(Dataset entries)

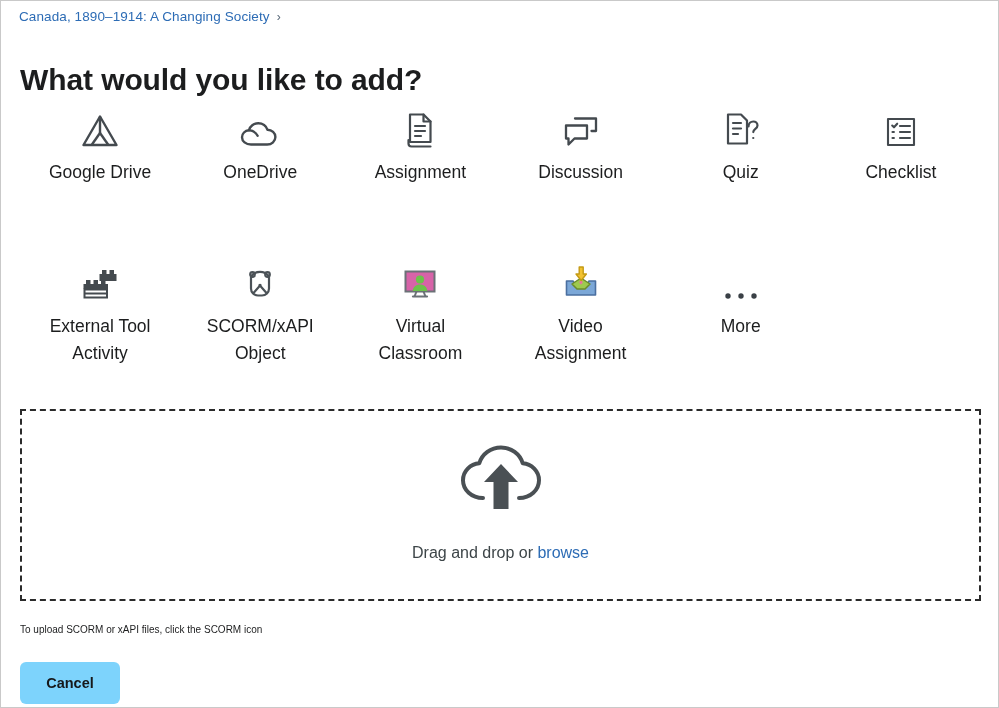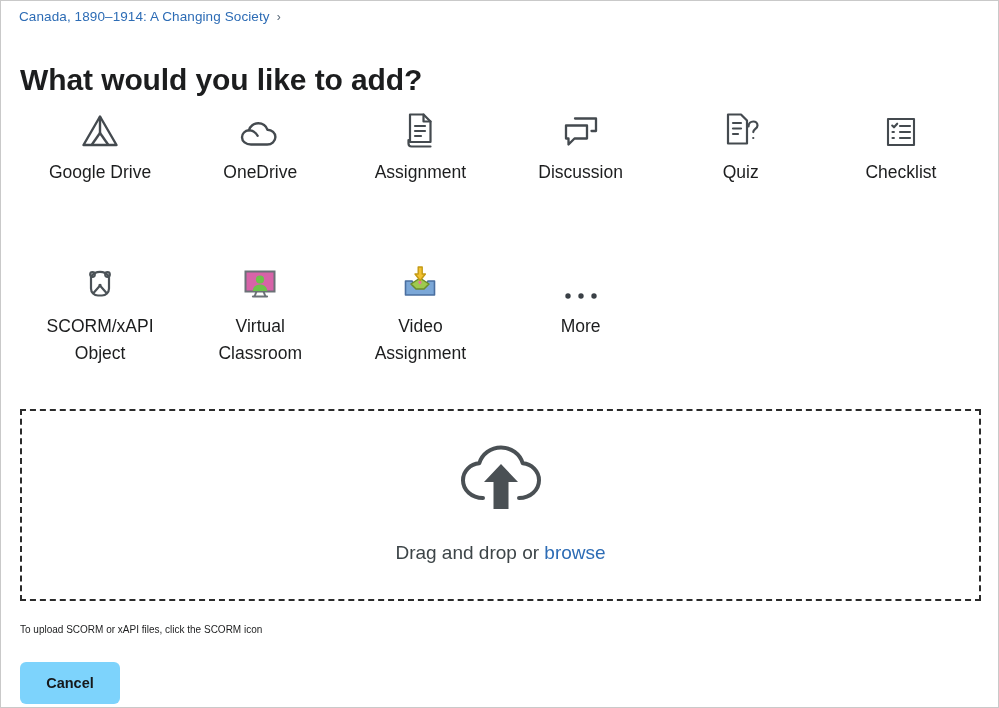--- a/index.html
+++ b/index.html
@@ -108,21 +108,21 @@
     display: flex;
     flex-direction: column;
     align-items: center;
     justify-content: center;
   }
   #dropzone .cloud-wrap {
     margin-top: -4px;
     margin-bottom: 24px;
   }
   #dropzone .dz-text {
-    font-size: 19px;
+    font-size: 16px;
     line-height: 24px;
     color: #3d4548;
   }
   #dropzone .dz-browse {
     color: #2d6cb5;
     text-decoration: none;
     cursor: pointer;
   }
 
   
@@ -252,20 +252,41 @@
             <path d="M16 23 H26"></path>
           </g>
         </svg>
       </span>
       <span class="tile-label">Checklist</span>
     </div>
   </div>
 
   <div class="grid" id="grid-row2">
 
+    <div class="tile narrow">
+      <span class="glyph">
+        <svg width="42" height="38" viewBox="0 0 42 38">
+          <g fill="#444a4f">
+            <rect x="23" y="5" width="4.5" height="4"></rect>
+            <rect x="30.5" y="5" width="4.5" height="4"></rect>
+            <rect x="20.5" y="9" width="17" height="7"></rect>
+            <rect x="7" y="15" width="4.5" height="4"></rect>
+            <rect x="14.5" y="15" width="4.5" height="4"></rect>
+            <rect x="22" y="15" width="4.5" height="4"></rect>
+            <rect x="4.5" y="19" width="24.5" height="5"></rect>
+          </g>
+          <g fill="none" stroke="#444a4f" stroke-width="2">
+            <rect x="5.5" y="24.5" width="22.5" height="8"></rect>
+            <path d="M5.5 28.5 H28"></path>
+          </g>
+        </svg>
+      </span>
+      <span class="tile-label">External Tool
+Activity</span>
+    </div>
 
     <div class="tile narrow">
       <span class="glyph">
         <svg width="36" height="36" viewBox="0 0 36 36">
           <g fill="none" stroke="#4b5257" stroke-width="2.2" stroke-linecap="round" stroke-linejoin="round">
             <path d="M9 9.5 a11 11 0 0 1 18 0 v12 a7 7 0 0 1 -7 7 h-4 a7 7 0 0 1 -7 -7 z"></path>
             <circle cx="10.5" cy="7.5" r="2.3"></circle>
             <circle cx="25.5" cy="7.5" r="2.3"></circle>
             <path d="M11.5 26 L18.5 18"></path>
             <path d="M24.5 26 L17.5 18"></path>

Activity:
Only the lines above that include the word "label" belong in the answer; copy each one.

Response box:
       <span class="tile-label">Checklist</span>
+      <span class="tile-label">External Tool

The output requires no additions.